*** Provided information

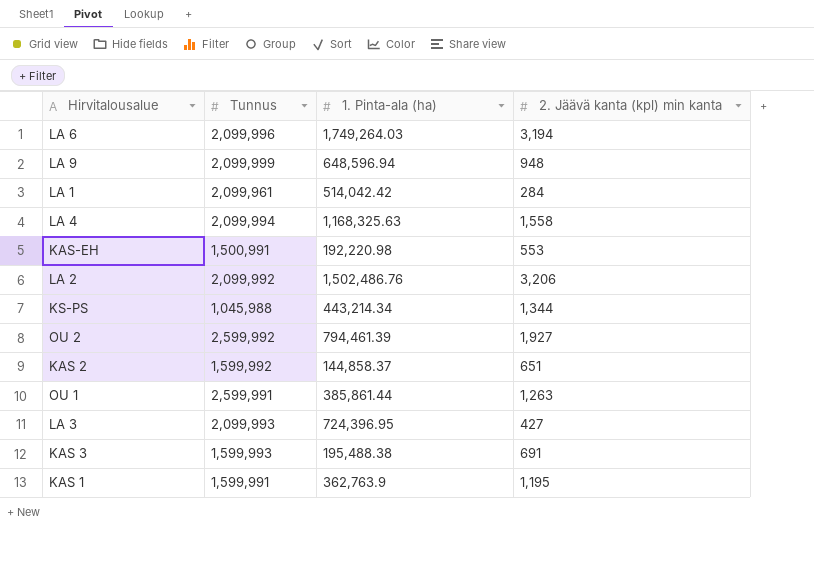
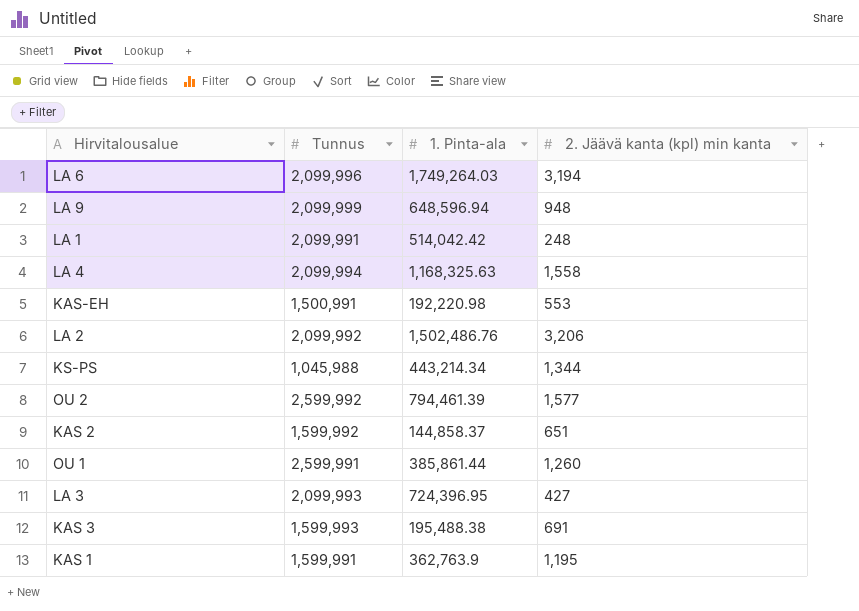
column name: 1. Pinta-ala (ha) -> 1. Pinta-ala
LA 1 | Tunnus: 2,099,961 -> 2,099,991
LA 1 | 2. Jäävä kanta (kpl) min kanta: 284 -> 248
OU 2 | 2. Jäävä kanta (kpl) min kanta: 1,927 -> 1,577
OU 1 | 2. Jäävä kanta (kpl) min kanta: 1,263 -> 1,260

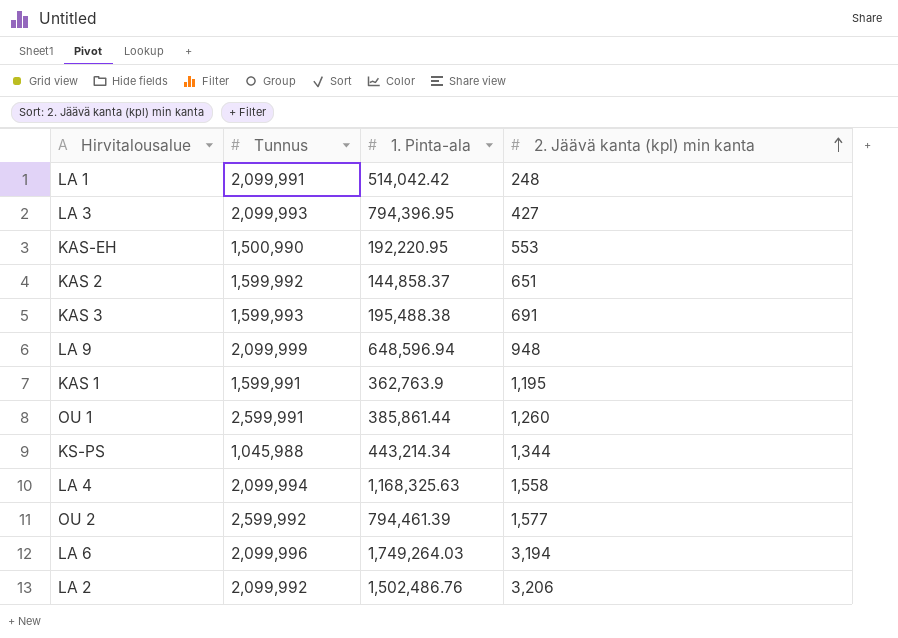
row order: none -> 2. Jäävä kanta (kpl) min kanta ascending
LA 3 | 1. Pinta-ala: 724,396.95 -> 794,396.95
KAS-EH | Tunnus: 1,500,991 -> 1,500,990
KAS-EH | 1. Pinta-ala: 192,220.98 -> 192,220.95

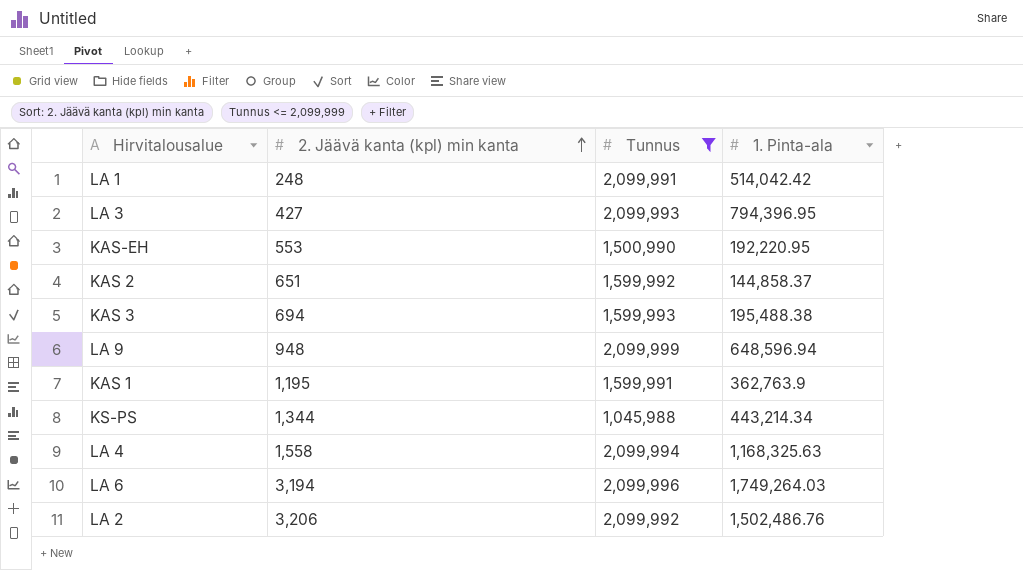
filter: none -> Tunnus <= 2,099,999
column 2. Jäävä kanta (kpl) min kanta | position: 4 -> 2
KAS 3 | 2. Jäävä kanta (kpl) min kanta: 691 -> 694

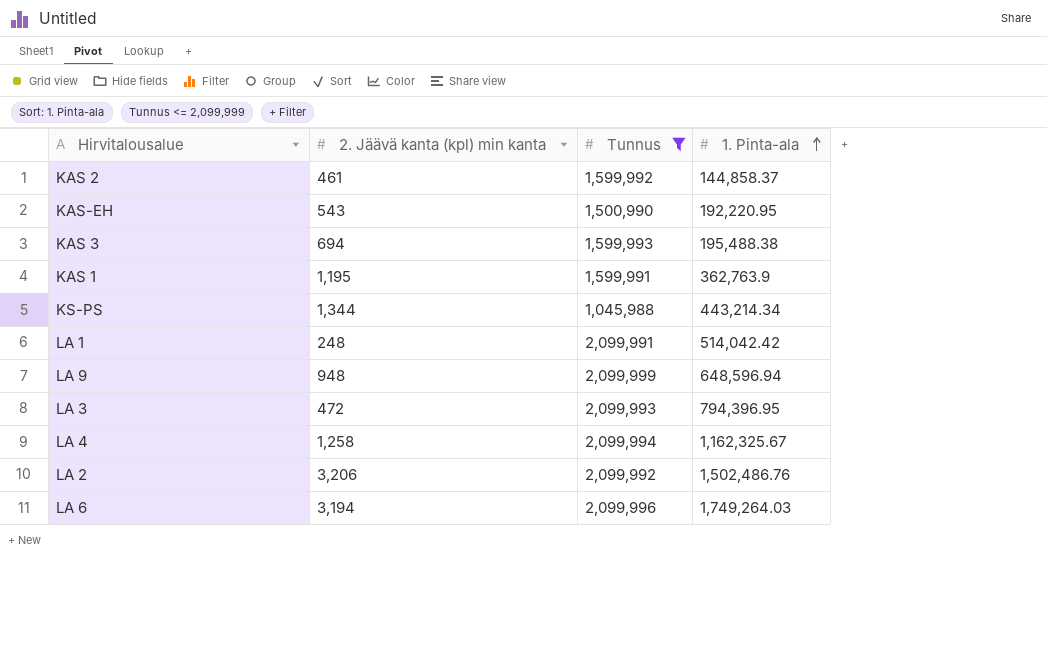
row order: 2. Jäävä kanta (kpl) min kanta ascending -> 1. Pinta-ala ascending
KAS 2 | 2. Jäävä kanta (kpl) min kanta: 651 -> 461
KAS-EH | 2. Jäävä kanta (kpl) min kanta: 553 -> 543
LA 3 | 2. Jäävä kanta (kpl) min kanta: 427 -> 472
LA 4 | 2. Jäävä kanta (kpl) min kanta: 1,558 -> 1,258
LA 4 | 1. Pinta-ala: 1,168,325.63 -> 1,162,325.67

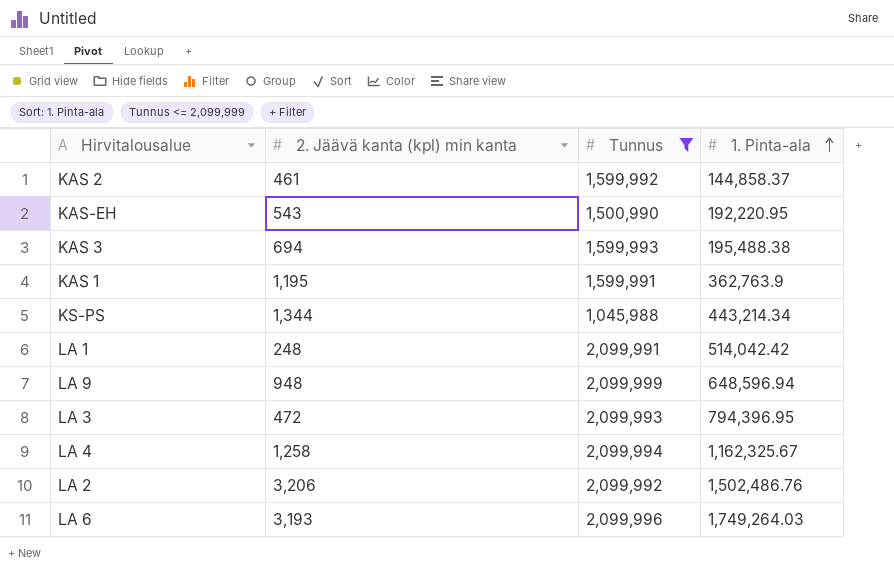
LA 6 | 2. Jäävä kanta (kpl) min kanta: 3,194 -> 3,193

******

■ Exercise requirements
Scan the records for the word "kanta" and copy every line where it is found.

■ Response to the task
LA 1 | 2. Jäävä kanta (kpl) min kanta: 284 -> 248
OU 2 | 2. Jäävä kanta (kpl) min kanta: 1,927 -> 1,577
OU 1 | 2. Jäävä kanta (kpl) min kanta: 1,263 -> 1,260
row order: none -> 2. Jäävä kanta (kpl) min kanta ascending
column 2. Jäävä kanta (kpl) min kanta | position: 4 -> 2
KAS 3 | 2. Jäävä kanta (kpl) min kanta: 691 -> 694
row order: 2. Jäävä kanta (kpl) min kanta ascending -> 1. Pinta-ala ascending
KAS 2 | 2. Jäävä kanta (kpl) min kanta: 651 -> 461
KAS-EH | 2. Jäävä kanta (kpl) min kanta: 553 -> 543
LA 3 | 2. Jäävä kanta (kpl) min kanta: 427 -> 472
LA 4 | 2. Jäävä kanta (kpl) min kanta: 1,558 -> 1,258
LA 6 | 2. Jäävä kanta (kpl) min kanta: 3,194 -> 3,193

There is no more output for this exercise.